Running cy:record should result in a fixture.json file being created in the fixtures/ directory.

Example of a “record run”, notice the “WRITEFILE” log at the end

You might be tempted to write XHR responses in Cypress’ server onResponse() hook, but this would result in Cypress returning an error: “Cypress detected that you returned a promise from a command while also invoking one or more cy commands in that promise.”
Writing the data in the
after() hook circumvents this problem (and is probably a better option anyway).

All that’s left to do is to load our fixtures when running the tests in normal mode:

if (!Cypress.env('RECORD')) {
cy.fixture('fixture').then((data) => {
for (let i = 0, length = data.length; i < length; i++) {
cy.route(data[i].method, data[i].url, data[i].data);
}
});
}

We load the contents offixture.json and iterate over it to set a route for every entry.

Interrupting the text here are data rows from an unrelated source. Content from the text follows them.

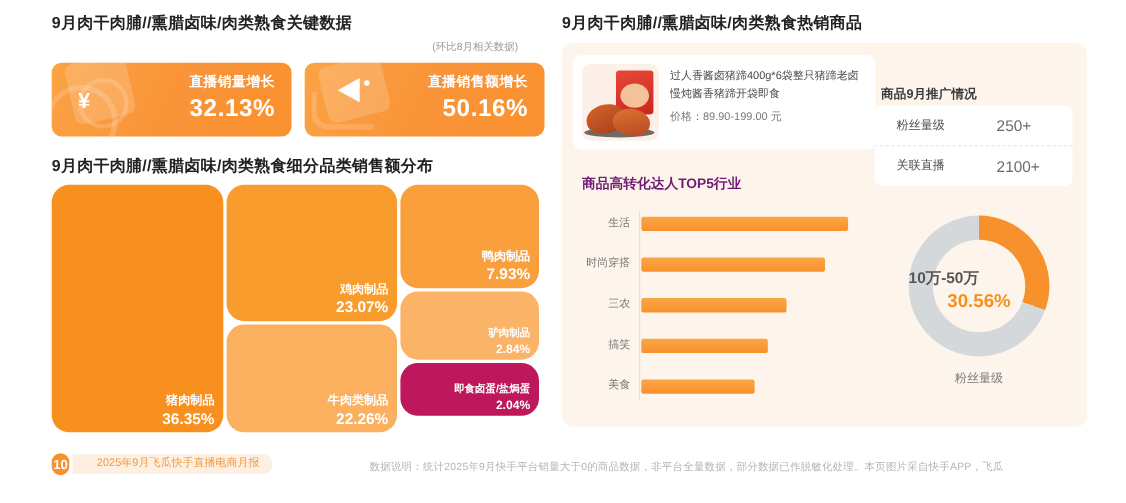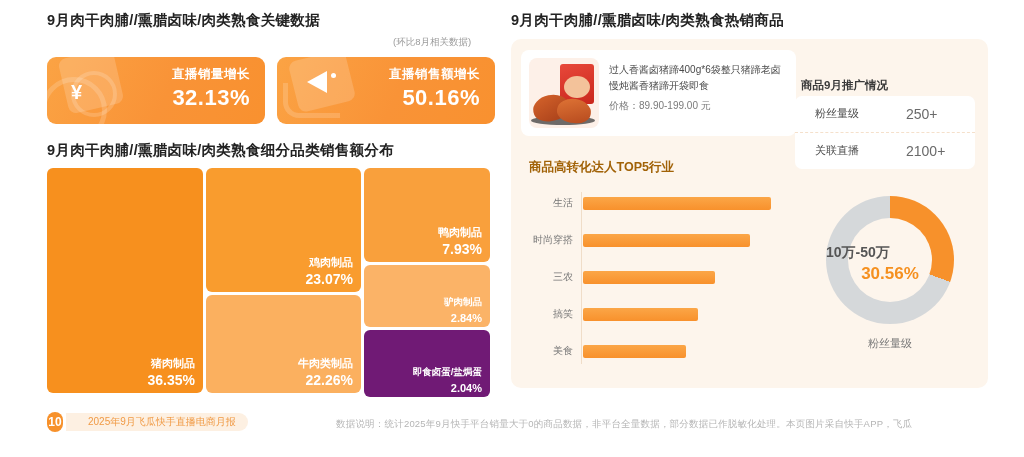"商品高转化达人TOP5行业" .bar-title { color: #a16207 -> #701a75 }
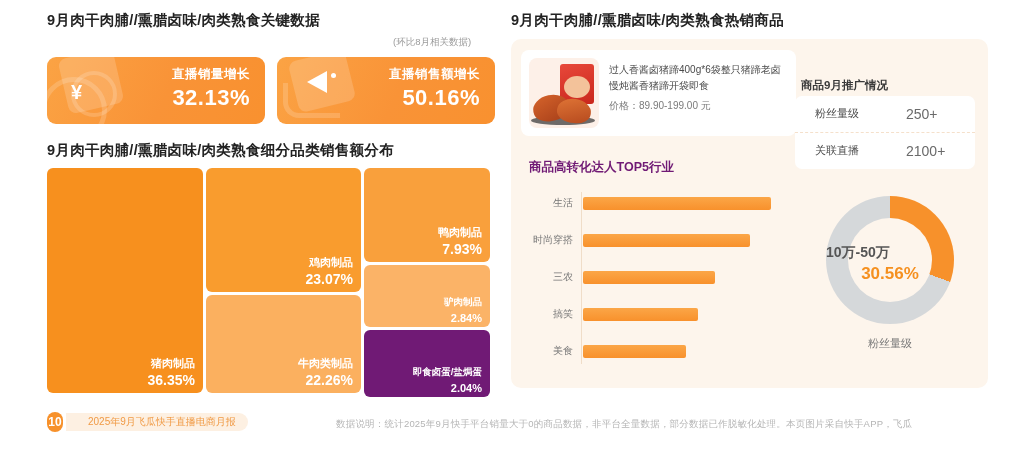"鸭肉制品" .tile { border-radius: 6px -> 16px }
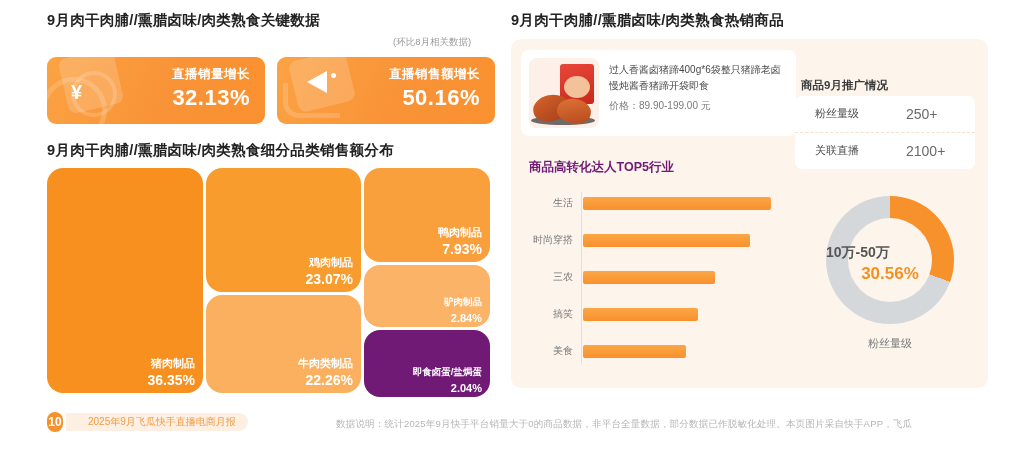"即食卤蛋/盐焗蛋" div.tile { background: #701a75 -> #be185d; height: 67px -> 48px }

Now, when running cy:run, all GET requests will be stubbed using data from fixture.json!

Example of a “stubbed run”, notice how the GET request is marked as a XHR STUB

Here are all the pieces of code put together:

describe('MyApp', () => {
// We declare an empty array to gather XHR responses
const xhrData = [];
after(() => {
// In record mode, save gathered XHR data to local JSON file
if (Cypress.env('RECORD')) {
const path = './cypress/fixtures/fixture.json';
cy.writeFile(path, xhrData);
}
});
it('Works', () => {
cy.server({
// Here we handle all requests passing through Cypress' server
onResponse: (response) => {
if (Cypress.env('RECORD')) {
const url = response.url;
const method = response.method;
const data = response.body;
// We push a new entry into the xhrData array
xhrData.push({ url, method, data });
}
},
});
// This tells Cypress to hook into any GET request
if (Cypress.env('RECORD')) {
cy.route({
method: 'GET',
url: '*',
});
}
if (!Cypress.env('RECORD')) {
cy.fixture('fixture').then((data) => {
for (let i = 0, length = data.length; i < length; i++) {
cy.route(data[i].method, data[i].url, data[i].data);
}
});
}
// Your test scenario here
});
});

Conclusion

If you want to try this out, we made a small repo with a super-basic test scenario that stubs a single XHR GET request: https://github.com/ax2inc/cypress-xhr-responses-recording

If you did something similar or if you have ideas on how this could be improved, please share your thoughts with us!

Also, it looks like Cypress’ team is working on the Plugins API. It would be interesting to see if it evolves to a point where all this recording & stubbing process could be bundled as a plugin to make it even easier to implement this behaviour in test scenarios.